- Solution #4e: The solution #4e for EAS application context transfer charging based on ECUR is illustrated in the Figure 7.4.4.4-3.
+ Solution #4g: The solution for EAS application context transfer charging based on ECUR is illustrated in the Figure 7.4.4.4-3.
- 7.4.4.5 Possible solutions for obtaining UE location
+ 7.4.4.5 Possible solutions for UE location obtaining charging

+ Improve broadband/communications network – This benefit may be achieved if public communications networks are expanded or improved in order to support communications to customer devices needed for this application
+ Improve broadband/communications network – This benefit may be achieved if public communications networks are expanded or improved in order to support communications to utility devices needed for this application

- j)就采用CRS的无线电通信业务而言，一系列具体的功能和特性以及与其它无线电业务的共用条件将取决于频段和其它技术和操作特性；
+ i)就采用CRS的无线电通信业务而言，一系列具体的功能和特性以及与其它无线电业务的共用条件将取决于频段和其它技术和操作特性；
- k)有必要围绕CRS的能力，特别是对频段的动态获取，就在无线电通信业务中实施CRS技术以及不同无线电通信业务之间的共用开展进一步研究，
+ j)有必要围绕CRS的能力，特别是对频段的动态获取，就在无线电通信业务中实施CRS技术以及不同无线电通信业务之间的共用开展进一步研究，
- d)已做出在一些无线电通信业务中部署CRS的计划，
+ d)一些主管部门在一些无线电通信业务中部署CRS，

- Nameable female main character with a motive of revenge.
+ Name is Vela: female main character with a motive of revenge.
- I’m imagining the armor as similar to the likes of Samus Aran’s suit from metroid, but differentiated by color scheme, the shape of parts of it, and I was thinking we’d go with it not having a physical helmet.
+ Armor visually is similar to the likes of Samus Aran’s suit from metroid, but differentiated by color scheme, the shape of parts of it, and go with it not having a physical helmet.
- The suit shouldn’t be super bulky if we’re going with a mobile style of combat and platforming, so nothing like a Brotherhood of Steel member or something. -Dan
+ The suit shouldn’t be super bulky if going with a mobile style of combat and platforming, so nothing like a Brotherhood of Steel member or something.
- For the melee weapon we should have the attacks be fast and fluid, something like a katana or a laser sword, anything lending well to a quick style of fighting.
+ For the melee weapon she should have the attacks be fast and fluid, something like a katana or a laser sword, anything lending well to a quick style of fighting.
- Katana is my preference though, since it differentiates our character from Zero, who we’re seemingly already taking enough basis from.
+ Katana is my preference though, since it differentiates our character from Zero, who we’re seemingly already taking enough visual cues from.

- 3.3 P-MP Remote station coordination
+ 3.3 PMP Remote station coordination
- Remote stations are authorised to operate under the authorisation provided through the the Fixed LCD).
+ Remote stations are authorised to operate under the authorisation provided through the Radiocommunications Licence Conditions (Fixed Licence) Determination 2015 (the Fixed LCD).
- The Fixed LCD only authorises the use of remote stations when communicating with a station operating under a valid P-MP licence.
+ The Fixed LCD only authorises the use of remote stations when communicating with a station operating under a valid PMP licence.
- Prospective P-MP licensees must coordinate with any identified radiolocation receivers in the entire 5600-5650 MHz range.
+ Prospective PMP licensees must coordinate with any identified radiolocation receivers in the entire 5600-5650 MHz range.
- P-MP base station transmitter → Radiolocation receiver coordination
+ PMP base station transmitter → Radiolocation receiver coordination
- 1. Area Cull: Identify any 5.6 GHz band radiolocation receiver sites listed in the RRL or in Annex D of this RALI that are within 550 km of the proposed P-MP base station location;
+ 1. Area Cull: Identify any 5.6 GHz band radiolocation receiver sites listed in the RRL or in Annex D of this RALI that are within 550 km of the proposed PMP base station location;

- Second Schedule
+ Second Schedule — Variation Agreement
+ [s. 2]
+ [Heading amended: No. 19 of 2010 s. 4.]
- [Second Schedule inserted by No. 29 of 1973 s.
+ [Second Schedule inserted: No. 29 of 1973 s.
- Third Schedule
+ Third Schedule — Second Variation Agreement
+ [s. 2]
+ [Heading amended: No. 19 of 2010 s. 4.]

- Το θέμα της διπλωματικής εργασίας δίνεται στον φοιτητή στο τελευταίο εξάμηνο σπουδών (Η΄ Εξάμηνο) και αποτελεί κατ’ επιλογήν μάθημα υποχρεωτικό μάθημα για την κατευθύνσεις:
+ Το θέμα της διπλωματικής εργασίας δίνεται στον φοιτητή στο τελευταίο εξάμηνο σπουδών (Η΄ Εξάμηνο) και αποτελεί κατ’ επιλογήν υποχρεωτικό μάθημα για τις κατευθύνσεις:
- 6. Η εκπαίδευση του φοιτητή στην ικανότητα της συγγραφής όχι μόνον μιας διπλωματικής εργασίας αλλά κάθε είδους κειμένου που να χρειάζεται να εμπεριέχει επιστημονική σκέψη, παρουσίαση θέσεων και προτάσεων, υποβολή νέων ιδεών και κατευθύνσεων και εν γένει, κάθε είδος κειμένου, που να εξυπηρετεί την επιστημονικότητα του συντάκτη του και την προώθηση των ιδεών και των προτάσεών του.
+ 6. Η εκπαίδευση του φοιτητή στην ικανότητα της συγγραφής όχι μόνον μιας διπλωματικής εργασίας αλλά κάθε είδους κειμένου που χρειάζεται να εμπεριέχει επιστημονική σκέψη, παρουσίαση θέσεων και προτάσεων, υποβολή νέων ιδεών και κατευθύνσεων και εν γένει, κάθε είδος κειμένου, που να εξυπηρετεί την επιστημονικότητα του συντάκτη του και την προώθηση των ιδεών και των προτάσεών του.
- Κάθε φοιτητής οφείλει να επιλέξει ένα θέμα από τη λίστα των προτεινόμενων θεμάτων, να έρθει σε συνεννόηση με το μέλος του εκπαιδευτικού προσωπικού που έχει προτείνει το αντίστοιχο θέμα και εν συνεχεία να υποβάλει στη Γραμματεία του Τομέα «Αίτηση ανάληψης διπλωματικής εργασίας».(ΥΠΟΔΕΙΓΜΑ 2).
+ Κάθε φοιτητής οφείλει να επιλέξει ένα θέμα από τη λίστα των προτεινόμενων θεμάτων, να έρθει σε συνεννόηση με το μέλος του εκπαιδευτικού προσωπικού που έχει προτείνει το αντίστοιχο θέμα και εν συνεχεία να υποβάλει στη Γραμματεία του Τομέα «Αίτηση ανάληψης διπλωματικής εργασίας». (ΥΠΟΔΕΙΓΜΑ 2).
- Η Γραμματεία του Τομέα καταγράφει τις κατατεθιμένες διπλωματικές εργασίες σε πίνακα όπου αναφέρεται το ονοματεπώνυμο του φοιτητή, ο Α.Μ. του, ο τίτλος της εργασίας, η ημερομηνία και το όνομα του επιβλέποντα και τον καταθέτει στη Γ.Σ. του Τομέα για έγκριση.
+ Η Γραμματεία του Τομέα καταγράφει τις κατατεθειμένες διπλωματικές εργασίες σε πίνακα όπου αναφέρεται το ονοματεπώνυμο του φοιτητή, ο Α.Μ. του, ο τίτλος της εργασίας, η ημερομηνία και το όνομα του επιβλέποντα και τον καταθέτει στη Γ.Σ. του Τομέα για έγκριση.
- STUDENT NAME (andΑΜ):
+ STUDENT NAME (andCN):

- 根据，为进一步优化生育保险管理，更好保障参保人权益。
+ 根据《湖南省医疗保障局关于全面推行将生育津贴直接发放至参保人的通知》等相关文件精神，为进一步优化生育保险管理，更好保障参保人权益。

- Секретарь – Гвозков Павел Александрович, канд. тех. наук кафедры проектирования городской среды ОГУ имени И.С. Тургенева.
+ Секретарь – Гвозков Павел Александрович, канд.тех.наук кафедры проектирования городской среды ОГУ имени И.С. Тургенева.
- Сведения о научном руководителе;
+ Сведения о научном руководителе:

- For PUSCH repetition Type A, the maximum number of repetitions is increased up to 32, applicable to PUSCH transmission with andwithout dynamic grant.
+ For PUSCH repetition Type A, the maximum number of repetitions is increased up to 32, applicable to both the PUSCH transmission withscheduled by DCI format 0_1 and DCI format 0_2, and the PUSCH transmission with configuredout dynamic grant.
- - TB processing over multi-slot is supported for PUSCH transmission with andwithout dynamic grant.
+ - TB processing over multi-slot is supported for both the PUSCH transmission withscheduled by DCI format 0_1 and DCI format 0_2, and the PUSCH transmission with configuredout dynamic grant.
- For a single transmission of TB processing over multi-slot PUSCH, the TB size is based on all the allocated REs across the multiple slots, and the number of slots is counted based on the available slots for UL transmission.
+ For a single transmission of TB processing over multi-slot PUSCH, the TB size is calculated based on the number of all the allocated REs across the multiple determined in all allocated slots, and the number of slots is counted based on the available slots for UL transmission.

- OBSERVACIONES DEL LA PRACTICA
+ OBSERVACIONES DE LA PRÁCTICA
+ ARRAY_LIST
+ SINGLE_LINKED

· · ·

§ Exercise directions
An exact copy of the lines above, from the one containing "(the Fixed LCD)." through the one containing "κατ’ επιλογήν υποχρεωτικό", is the whole of the answer.

§ Exercise solution
+ Remote stations are authorised to operate under the authorisation provided through the Radiocommunications Licence Conditions (Fixed Licence) Determination 2015 (the Fixed LCD).
- The Fixed LCD only authorises the use of remote stations when communicating with a station operating under a valid P-MP licence.
+ The Fixed LCD only authorises the use of remote stations when communicating with a station operating under a valid PMP licence.
- Prospective P-MP licensees must coordinate with any identified radiolocation receivers in the entire 5600-5650 MHz range.
+ Prospective PMP licensees must coordinate with any identified radiolocation receivers in the entire 5600-5650 MHz range.
- P-MP base station transmitter → Radiolocation receiver coordination
+ PMP base station transmitter → Radiolocation receiver coordination
- 1. Area Cull: Identify any 5.6 GHz band radiolocation receiver sites listed in the RRL or in Annex D of this RALI that are within 550 km of the proposed P-MP base station location;
+ 1. Area Cull: Identify any 5.6 GHz band radiolocation receiver sites listed in the RRL or in Annex D of this RALI that are within 550 km of the proposed PMP base station location;

- Second Schedule
+ Second Schedule — Variation Agreement
+ [s. 2]
+ [Heading amended: No. 19 of 2010 s. 4.]
- [Second Schedule inserted by No. 29 of 1973 s.
+ [Second Schedule inserted: No. 29 of 1973 s.
- Third Schedule
+ Third Schedule — Second Variation Agreement
+ [s. 2]
+ [Heading amended: No. 19 of 2010 s. 4.]

- Το θέμα της διπλωματικής εργασίας δίνεται στον φοιτητή στο τελευταίο εξάμηνο σπουδών (Η΄ Εξάμηνο) και αποτελεί κατ’ επιλογήν μάθημα υποχρεωτικό μάθημα για την κατευθύνσεις:
+ Το θέμα της διπλωματικής εργασίας δίνεται στον φοιτητή στο τελευταίο εξάμηνο σπουδών (Η΄ Εξάμηνο) και αποτελεί κατ’ επιλογήν υποχρεωτικό μάθημα για τις κατευθύνσεις:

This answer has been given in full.